Ruentex Group, and PE firm KKR [NYSE:KKR] are also reported to be among the interested bidders, according to a 17 October report by Guandian.

In March, Chinese central SOE COFCO Corp was rumored to be buying RT-Mart for CNY 10bn (USD 1.4bn).

Sun Art released a positive profit alert for the half-year ended 30 September, reversing the CNY 378m loss for 1H23. It expects to report CNY 150m-CNY 200m net profit for the latest half-year, primarily due to the stabilizing business and cost-cutting measures.

The company has been working on a turnaround in the past year and aims to achieve high-quality growth and expand its member stores and mid-size stores in 2025 fiscal year, according to its 2023/2024 annual report released on 23 July.

Alibaba made two investments in Sun Art: in 2017 at HKD 6.5 p/s and in 2020 at HKD 8.1 p/s, respectively, with a total investment amount of over HKD 50bn (USD 6bn). CICC acted as Alibaba’s advisor in those investments, according to announcements at that time.

Currently, Sun Art trades at HKD 2.09 with market cap of HKD 19.9bn. The stock price has soared 67% in the past three months.

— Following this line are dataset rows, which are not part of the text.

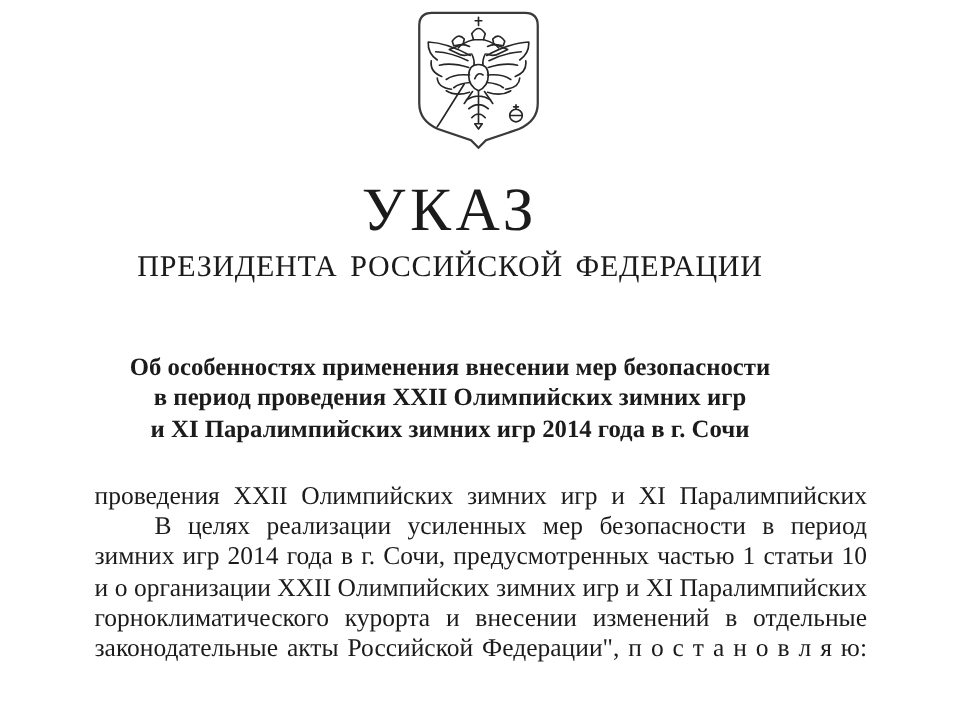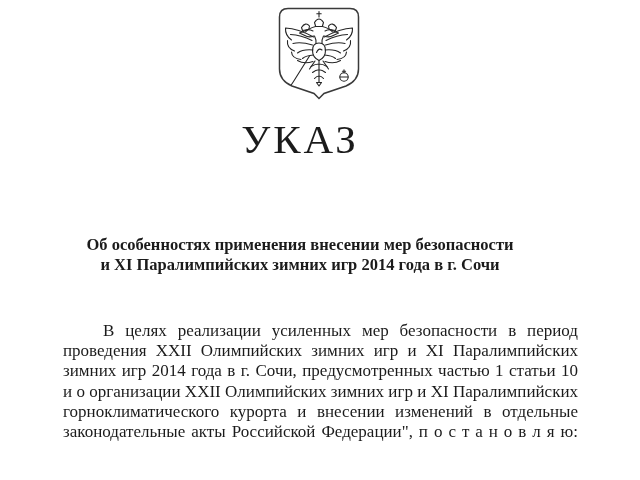"ПРЕЗИДЕНТА РОССИЙСКОЙ ФЕДЕРАЦИИ" div.doc-issuer { html: none -> <div>ПРЕЗИДЕНТА РОССИЙСКОЙ ФЕДЕРАЦИИ</div> }
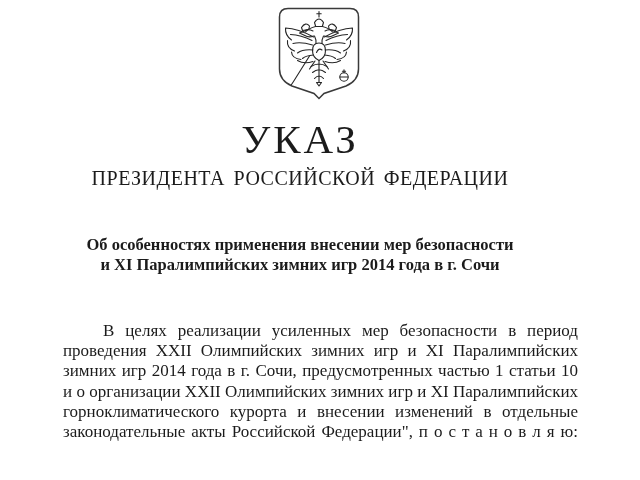"в период проведения XXII Олимпийских" div.subject-line { html: none -> <div>в период проведения XXII Олимпийских зимних игр</div> }
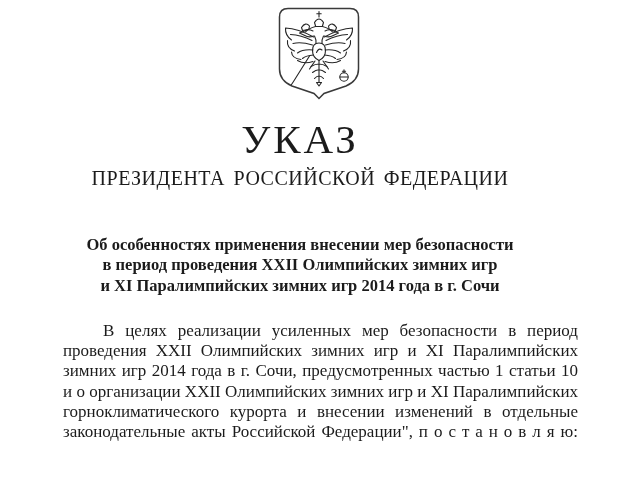"В целях реализации усиленных мер" div.body-line { order: before "проведения XXII Олимпийских зимних игр" -> after "проведения XXII Олимпийских зимних игр" }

Alibaba is resetting its strategic focus on “user-first” and “AI-driven” since its organizational restructuring and a leadership transition, with company veteran Joe Tsai taking over as chairman and Eddie Wu as CEO last year, according to its 2024 annual report.

A comparable transaction is MINISO‘s [NYSE: MNSO; HKEX: 9896] acquisition of a 29.4% stake in Yonghui Superstores [SHA: 601933] for CNY 6.3bn from DFI Retail’s Dairy Farm and JD.com [NASDAQ: JD; HKG: 9618].

The transaction is based on 11.14x EV/EBITDA multiple as of 30 June of Yonghui, which had recorded CNY 74.39bn revenues, CNY 1.91bn EBITDA and net loss of 1.43bn in the first half of this year, according to Yonghui’s 2024 interim report.

Yonghui’s stock price has doubled YTD since MINISO’s announcement. MINISO’s stock price has slumped over 16% since the announcement but still gained over 10% YTD compared to the price before the announcement. Both stocks have also benefited from China’s market rebound amid a series of stimulus policies released in the past month.

Hillhouse, Alibaba and Sun Art did not respond to requests for comment.